WHAT YOU ARE ASKED TO DO -> Your answer should consist solely of the lines from the first line of the data through the line with "font-size:14px; color:#555; font-weight:bold;", each reproduced exactly.
[Start of Attachment]
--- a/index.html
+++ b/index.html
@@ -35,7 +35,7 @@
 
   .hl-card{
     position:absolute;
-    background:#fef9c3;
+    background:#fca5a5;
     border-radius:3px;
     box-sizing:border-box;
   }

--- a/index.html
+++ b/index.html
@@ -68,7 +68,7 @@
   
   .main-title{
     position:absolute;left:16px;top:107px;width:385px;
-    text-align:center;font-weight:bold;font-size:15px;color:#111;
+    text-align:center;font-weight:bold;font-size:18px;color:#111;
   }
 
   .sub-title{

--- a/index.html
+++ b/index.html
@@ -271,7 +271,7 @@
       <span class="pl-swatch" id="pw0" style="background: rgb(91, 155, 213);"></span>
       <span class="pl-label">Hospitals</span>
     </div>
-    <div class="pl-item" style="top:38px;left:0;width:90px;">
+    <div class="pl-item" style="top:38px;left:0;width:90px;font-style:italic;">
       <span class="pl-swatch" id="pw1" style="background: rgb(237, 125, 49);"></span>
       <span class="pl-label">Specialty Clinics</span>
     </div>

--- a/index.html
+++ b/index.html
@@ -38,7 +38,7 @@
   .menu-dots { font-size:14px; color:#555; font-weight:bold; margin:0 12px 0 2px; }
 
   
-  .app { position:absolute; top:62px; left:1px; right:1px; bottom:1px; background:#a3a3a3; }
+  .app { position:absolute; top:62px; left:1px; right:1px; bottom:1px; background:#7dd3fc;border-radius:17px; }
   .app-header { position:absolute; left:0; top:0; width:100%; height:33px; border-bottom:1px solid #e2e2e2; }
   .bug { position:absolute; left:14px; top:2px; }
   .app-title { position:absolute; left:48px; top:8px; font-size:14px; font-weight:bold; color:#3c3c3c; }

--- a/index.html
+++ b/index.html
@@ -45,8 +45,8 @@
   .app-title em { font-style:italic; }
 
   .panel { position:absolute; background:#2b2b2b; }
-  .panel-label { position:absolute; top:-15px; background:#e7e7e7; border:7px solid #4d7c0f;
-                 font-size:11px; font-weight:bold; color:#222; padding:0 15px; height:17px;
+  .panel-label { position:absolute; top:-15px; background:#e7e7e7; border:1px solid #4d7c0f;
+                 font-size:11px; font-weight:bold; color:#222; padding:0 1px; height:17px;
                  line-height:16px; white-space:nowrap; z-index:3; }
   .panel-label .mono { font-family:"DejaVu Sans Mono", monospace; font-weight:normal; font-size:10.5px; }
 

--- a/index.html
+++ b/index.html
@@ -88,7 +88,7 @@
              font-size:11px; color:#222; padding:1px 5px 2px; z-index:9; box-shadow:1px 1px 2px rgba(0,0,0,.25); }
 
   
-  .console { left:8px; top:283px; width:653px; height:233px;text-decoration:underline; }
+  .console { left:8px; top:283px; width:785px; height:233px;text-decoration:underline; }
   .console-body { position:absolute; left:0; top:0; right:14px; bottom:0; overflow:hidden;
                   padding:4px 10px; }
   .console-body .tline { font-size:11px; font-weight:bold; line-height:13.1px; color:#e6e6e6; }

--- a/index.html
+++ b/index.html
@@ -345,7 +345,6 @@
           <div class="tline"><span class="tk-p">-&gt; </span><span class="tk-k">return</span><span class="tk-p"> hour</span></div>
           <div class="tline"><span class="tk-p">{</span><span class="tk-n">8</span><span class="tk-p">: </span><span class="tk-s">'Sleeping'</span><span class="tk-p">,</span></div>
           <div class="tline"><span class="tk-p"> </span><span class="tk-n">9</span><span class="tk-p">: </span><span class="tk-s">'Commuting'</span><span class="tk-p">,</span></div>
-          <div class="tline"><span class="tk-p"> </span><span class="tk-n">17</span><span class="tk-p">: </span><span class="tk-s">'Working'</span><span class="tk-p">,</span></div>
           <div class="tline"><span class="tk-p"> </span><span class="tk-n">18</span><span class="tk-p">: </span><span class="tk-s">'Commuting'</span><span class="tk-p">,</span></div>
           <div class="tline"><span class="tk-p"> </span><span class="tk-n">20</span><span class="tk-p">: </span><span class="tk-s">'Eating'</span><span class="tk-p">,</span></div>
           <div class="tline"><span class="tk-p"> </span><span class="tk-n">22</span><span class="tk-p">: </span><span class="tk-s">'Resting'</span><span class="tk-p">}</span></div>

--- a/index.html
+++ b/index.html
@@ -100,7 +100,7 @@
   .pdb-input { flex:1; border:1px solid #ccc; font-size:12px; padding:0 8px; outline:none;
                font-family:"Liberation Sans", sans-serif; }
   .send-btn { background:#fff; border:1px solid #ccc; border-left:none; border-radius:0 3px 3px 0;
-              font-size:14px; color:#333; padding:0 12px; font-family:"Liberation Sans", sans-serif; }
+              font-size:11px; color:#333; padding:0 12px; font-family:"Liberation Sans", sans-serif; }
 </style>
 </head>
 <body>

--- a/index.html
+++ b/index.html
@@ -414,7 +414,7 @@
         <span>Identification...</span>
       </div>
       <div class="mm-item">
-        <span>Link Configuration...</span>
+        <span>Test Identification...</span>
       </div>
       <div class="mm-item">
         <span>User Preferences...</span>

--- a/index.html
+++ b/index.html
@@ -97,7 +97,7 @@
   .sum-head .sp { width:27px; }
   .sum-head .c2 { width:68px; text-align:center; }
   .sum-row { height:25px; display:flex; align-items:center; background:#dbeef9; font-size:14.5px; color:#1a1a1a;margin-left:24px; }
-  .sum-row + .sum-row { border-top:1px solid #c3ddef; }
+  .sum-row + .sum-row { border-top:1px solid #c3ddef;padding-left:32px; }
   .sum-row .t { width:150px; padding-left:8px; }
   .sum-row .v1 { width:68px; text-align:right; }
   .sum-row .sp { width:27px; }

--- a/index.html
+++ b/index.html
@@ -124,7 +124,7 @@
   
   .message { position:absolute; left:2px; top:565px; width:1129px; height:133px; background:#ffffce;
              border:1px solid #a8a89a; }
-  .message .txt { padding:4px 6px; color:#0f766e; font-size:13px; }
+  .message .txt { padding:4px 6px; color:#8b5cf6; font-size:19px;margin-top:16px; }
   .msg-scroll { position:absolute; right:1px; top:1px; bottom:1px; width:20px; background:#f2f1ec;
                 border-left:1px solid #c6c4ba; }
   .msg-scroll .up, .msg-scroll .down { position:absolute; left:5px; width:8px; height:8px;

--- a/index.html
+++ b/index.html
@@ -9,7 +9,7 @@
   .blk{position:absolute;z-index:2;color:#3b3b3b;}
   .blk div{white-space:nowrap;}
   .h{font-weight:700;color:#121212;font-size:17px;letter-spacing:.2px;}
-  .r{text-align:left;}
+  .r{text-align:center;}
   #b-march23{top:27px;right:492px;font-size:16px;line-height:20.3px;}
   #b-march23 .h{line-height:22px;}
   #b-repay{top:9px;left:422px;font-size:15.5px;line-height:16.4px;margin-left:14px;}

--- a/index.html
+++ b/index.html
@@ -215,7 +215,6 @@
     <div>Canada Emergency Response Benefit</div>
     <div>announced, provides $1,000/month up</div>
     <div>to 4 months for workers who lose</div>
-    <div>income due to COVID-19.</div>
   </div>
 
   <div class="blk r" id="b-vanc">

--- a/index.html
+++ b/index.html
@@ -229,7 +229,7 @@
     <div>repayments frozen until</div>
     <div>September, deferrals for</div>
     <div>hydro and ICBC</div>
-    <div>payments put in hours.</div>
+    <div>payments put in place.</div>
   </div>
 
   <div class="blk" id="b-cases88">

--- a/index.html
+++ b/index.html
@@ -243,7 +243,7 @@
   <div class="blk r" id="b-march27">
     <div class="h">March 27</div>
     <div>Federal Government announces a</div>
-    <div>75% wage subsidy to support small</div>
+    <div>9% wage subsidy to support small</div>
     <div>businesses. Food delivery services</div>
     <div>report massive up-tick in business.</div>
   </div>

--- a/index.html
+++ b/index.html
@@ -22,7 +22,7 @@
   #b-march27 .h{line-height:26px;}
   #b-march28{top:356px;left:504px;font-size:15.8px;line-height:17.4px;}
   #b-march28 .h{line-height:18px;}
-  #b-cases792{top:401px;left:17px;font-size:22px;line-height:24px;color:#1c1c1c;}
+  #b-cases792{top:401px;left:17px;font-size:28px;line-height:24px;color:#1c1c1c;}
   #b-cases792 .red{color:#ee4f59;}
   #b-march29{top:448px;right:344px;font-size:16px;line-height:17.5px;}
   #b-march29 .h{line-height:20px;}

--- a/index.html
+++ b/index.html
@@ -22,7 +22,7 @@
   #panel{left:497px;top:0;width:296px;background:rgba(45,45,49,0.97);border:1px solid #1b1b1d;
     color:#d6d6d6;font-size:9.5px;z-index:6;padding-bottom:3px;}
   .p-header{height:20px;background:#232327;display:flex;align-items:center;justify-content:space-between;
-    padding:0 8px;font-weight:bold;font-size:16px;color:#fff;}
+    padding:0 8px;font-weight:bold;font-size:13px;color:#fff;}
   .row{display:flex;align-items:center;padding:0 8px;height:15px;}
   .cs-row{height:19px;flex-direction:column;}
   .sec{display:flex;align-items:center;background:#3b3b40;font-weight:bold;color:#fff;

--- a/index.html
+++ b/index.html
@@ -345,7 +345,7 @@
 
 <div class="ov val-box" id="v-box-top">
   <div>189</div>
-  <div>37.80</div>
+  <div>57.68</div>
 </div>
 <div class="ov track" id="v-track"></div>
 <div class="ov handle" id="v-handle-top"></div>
[End of Attachment]
REPLY ->
--- a/index.html
+++ b/index.html
@@ -35,7 +35,7 @@
 
   .hl-card{
     position:absolute;
-    background:#fef9c3;
+    background:#fca5a5;
     border-radius:3px;
     box-sizing:border-box;
   }

--- a/index.html
+++ b/index.html
@@ -68,7 +68,7 @@
   
   .main-title{
     position:absolute;left:16px;top:107px;width:385px;
-    text-align:center;font-weight:bold;font-size:15px;color:#111;
+    text-align:center;font-weight:bold;font-size:18px;color:#111;
   }
 
   .sub-title{

--- a/index.html
+++ b/index.html
@@ -271,7 +271,7 @@
       <span class="pl-swatch" id="pw0" style="background: rgb(91, 155, 213);"></span>
       <span class="pl-label">Hospitals</span>
     </div>
-    <div class="pl-item" style="top:38px;left:0;width:90px;">
+    <div class="pl-item" style="top:38px;left:0;width:90px;font-style:italic;">
       <span class="pl-swatch" id="pw1" style="background: rgb(237, 125, 49);"></span>
       <span class="pl-label">Specialty Clinics</span>
     </div>

--- a/index.html
+++ b/index.html
@@ -38,7 +38,7 @@
   .menu-dots { font-size:14px; color:#555; font-weight:bold; margin:0 12px 0 2px; }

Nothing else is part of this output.